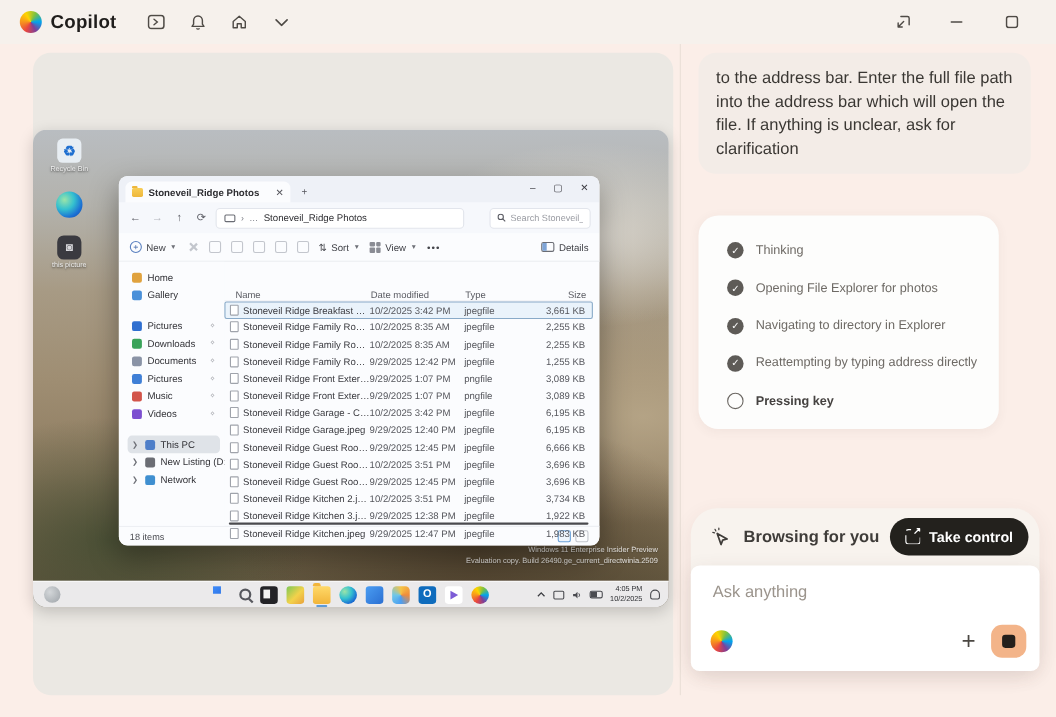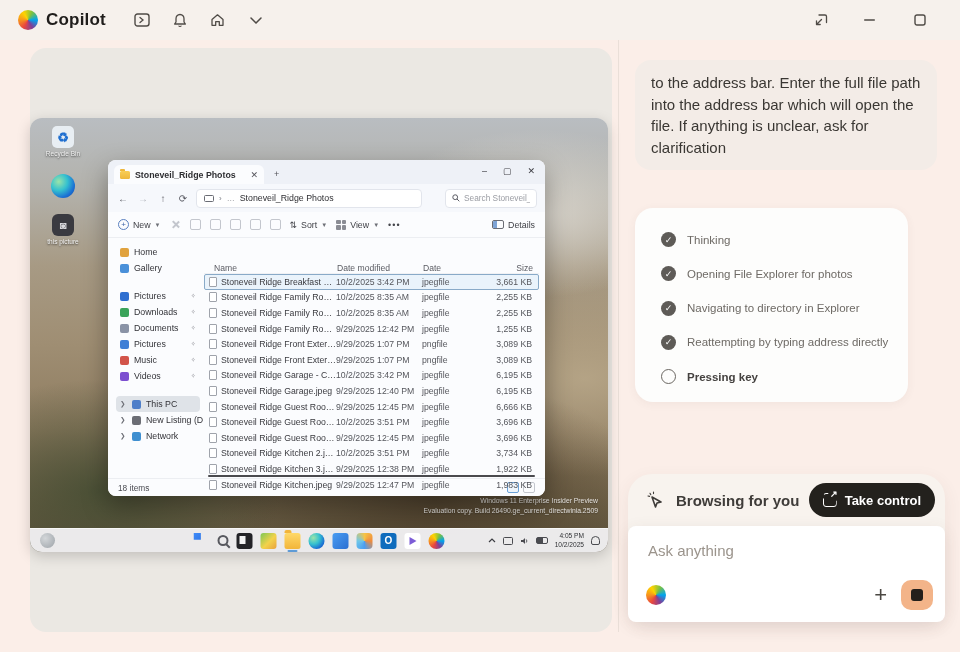--- a/index.html
+++ b/index.html
@@ -132,7 +132,7 @@
   .tray-bell { width:9px; height:9px; border:1px solid #4a4b50; border-radius:50% 50% 2px 2px; }
 
   
-  .chat { position:absolute; left:622px; top:44px; width:338px; height:592px; }
+  .chat { position:absolute; left:622px; top:32px; width:338px; height:592px; }
   .bubble { position:absolute; left:13px; top:16px; width:302px; background:#f3ece7; border-radius:16px; padding:12px 16px; font-size:15px; line-height:21.5px; color:#3a3733; }
   .steps-card { position:absolute; left:13px; top:164px; width:273px; height:194px; background:#fdfdfc; border-radius:18px; box-shadow:0 2px 10px rgba(90,70,60,.06); padding:24px 18px 18px 26px; display:flex; flex-direction:column; justify-content:space-between; }
   .step { display:flex; align-items:center; gap:11px; }

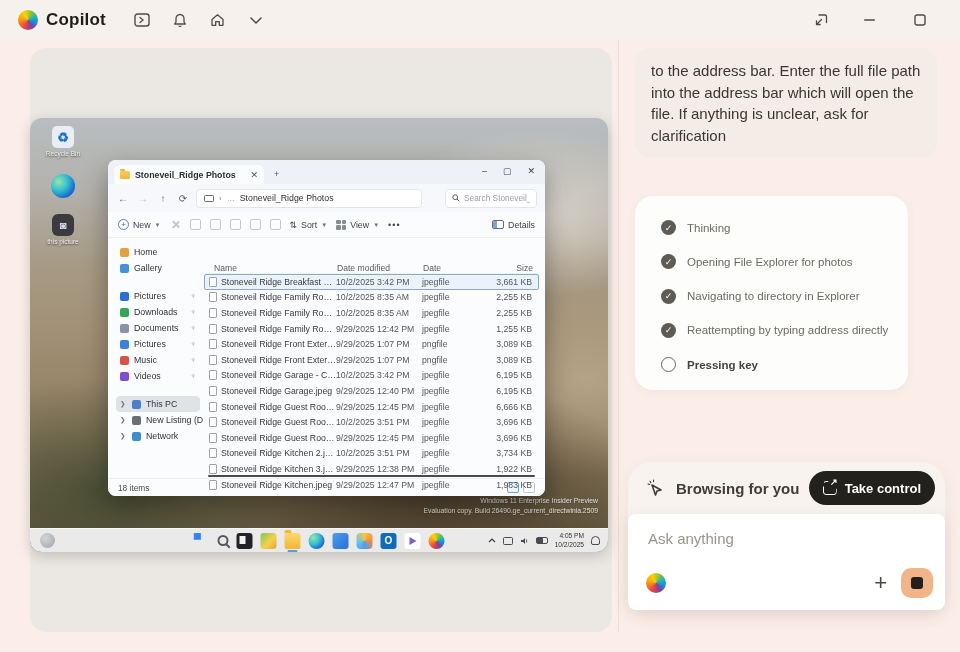--- a/index.html
+++ b/index.html
@@ -361,7 +361,7 @@
           <div class="list-head">
             <span class="col-name">Name</span>
             <span class="col-date">Date modified</span>
-            <span class="col-type">Date</span>
+            <span class="col-type">Type</span>
             <span class="col-size">Size</span>
           </div>
           <div id="file-rows">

━━━━━━━━━━━━━━━━

◆ **Task statement**
Repeat the records in full, exactly as they appear, without the pictures.

◆ **Exercise response**
--- a/index.html
+++ b/index.html
@@ -132,7 +132,7 @@
   .tray-bell { width:9px; height:9px; border:1px solid #4a4b50; border-radius:50% 50% 2px 2px; }
 
   
-  .chat { position:absolute; left:622px; top:44px; width:338px; height:592px; }
+  .chat { position:absolute; left:622px; top:32px; width:338px; height:592px; }
   .bubble { position:absolute; left:13px; top:16px; width:302px; background:#f3ece7; border-radius:16px; padding:12px 16px; font-size:15px; line-height:21.5px; color:#3a3733; }
   .steps-card { position:absolute; left:13px; top:164px; width:273px; height:194px; background:#fdfdfc; border-radius:18px; box-shadow:0 2px 10px rgba(90,70,60,.06); padding:24px 18px 18px 26px; display:flex; flex-direction:column; justify-content:space-between; }
   .step { display:flex; align-items:center; gap:11px; }

--- a/index.html
+++ b/index.html
@@ -361,7 +361,7 @@
           <div class="list-head">
             <span class="col-name">Name</span>
             <span class="col-date">Date modified</span>
-            <span class="col-type">Date</span>
+            <span class="col-type">Type</span>
             <span class="col-size">Size</span>
           </div>
           <div id="file-rows">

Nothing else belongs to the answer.